Last year the EEOC sued a Tampa company under the Americans With Disabilities Act (“ADA”) for, as one EEOC official said, “Making employment decisions based on perceptions of disability [which] clearly violates federal civil rights law.”

What was this case about?

“Regarded As” Disability

Firing an employee if you perceive that he/she is disabled is just as violative of the Americans With Disabilities Act (“ADA”) as if he/she actually in fact had a disability.

So why was this Tampa employee fired?

The EEOC contended that the company “regarded her as disabled based on its unfounded fears and beliefs about Ebola in Ghana and the risk that she would contract Ebola on her trip.”

Sounds plausible, right?

The employee was a massage therapist who had no disability at any time relevant to this matter. In 2014 she requested time off to visit her sister in Ghana, and her manager approved her request. However, three days before her trip she was fired, as the Court stated: “out of concern that ‘she would be infected with Ebola if she traveled to Ghana’ and that she would bring it home and infect [the company’s] employees and clients upon her return. [She] subsequently traveled to Ghana.”

Now do you recall the panic over Ebola??


Is this a case of an employee perceived to be disabled, and therefore fired in violation of the ADA?

While acknowledging that the ADA, with its amendments, includes “persons who were not actually impaired or whose impairments did not constitute a disability, but were perceived to be impaired,” nonetheless the Court noted that the ADA Interpretive Guidance, Appendix to 29 C.F.R. Part 1630, clarified that impairment “does not include characteristic predisposition to illness or disease.”

So, was this a “predisposition to illness or disease?”

Well, no.

The EEOC contended “that employers can violate the ADA even when they discriminate against an ‘otherwise healthy individual based upon misconceptions about that person’s potential to become disabled in the future.’” So, she was not “predisposed to Ebola,” but had the “potential to become disabled [with Ebola] in the future.”

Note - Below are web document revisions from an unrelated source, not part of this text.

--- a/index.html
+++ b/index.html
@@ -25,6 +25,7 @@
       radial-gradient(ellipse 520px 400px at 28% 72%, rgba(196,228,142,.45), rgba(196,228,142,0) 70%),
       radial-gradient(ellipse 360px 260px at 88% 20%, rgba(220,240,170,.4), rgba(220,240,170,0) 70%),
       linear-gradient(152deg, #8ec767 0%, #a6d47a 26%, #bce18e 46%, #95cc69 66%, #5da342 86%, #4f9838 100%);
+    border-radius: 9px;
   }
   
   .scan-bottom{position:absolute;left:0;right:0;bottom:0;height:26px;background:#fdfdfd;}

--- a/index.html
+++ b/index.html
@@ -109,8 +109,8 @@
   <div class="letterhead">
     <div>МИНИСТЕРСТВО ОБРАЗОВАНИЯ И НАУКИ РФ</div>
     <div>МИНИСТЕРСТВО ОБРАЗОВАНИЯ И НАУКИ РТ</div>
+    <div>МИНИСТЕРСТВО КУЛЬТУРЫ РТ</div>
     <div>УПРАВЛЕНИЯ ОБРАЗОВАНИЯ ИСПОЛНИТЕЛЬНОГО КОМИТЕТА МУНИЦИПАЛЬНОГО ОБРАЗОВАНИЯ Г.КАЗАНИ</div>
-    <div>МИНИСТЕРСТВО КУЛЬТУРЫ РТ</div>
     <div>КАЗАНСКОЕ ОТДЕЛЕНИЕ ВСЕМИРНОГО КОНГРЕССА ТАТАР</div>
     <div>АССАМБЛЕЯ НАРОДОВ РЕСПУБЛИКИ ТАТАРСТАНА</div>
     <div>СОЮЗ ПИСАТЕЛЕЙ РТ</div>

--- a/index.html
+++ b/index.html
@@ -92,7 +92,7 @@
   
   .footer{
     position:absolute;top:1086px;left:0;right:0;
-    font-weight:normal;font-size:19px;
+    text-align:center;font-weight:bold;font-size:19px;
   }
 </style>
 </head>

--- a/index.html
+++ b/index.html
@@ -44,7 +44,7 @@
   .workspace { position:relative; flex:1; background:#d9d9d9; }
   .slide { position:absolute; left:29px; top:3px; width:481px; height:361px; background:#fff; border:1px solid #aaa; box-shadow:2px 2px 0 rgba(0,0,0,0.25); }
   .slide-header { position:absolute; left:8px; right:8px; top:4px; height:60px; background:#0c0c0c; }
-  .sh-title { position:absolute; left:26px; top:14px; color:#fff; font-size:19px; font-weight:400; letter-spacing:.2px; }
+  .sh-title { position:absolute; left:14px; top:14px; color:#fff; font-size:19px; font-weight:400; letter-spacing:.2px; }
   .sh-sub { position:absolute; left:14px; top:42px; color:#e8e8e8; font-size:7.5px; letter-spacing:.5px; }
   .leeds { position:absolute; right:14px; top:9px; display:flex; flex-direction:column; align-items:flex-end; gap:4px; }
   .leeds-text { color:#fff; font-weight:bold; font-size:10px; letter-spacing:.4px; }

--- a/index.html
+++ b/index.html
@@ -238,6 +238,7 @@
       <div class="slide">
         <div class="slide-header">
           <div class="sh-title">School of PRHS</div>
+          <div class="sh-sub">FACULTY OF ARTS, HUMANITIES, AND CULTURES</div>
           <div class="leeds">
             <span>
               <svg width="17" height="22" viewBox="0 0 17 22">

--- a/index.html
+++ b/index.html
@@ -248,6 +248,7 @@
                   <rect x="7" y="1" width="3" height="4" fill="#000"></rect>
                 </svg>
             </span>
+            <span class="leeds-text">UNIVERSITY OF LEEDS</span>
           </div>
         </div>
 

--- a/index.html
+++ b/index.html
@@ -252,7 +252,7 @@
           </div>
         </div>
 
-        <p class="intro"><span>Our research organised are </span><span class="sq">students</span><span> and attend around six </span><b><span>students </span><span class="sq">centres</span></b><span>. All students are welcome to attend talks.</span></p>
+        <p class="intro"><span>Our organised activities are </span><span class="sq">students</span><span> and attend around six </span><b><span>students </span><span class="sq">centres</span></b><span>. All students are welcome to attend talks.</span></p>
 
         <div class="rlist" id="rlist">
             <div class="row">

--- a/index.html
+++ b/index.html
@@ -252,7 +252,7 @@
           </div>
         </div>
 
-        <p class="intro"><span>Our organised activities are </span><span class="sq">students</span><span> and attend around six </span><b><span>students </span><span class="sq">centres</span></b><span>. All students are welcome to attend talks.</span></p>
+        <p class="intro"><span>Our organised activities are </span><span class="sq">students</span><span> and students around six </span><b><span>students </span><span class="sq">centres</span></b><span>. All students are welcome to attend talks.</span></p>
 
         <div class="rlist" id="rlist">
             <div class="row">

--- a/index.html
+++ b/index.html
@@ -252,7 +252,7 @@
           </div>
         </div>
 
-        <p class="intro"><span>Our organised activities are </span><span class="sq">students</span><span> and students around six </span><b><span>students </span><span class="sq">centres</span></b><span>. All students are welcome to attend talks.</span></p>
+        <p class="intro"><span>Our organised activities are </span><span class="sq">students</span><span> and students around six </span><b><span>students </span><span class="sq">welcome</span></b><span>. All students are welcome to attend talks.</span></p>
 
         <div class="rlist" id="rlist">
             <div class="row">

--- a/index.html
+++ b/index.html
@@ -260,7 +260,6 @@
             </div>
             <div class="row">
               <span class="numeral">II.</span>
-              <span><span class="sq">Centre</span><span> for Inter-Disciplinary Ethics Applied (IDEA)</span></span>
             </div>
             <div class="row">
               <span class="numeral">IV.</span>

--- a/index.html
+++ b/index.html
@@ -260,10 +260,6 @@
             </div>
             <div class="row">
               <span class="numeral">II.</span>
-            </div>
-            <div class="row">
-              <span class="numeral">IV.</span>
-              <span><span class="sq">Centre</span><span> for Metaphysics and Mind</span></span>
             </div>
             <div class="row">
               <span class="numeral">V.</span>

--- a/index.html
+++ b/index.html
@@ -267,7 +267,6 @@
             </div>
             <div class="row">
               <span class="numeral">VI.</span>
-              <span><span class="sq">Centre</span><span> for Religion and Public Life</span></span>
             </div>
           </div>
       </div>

The Court did not buy this argument. It held that it “declines to expand the regarded as disabled definition in the ADA to cover cases, such as this one, in which an employer perceives an employee to be presently healthy with only the potential to become disabled in the future due to voluntary conduct (emphasis added).”


The ADA prohibits employment discrimination based on myths and stereotypes about people with disabilities or perceived to have disabilities. But simply having the potential to become disabled in the future does not implicate the “perceived to be disabled” part of the ADA.

At least according to this Court.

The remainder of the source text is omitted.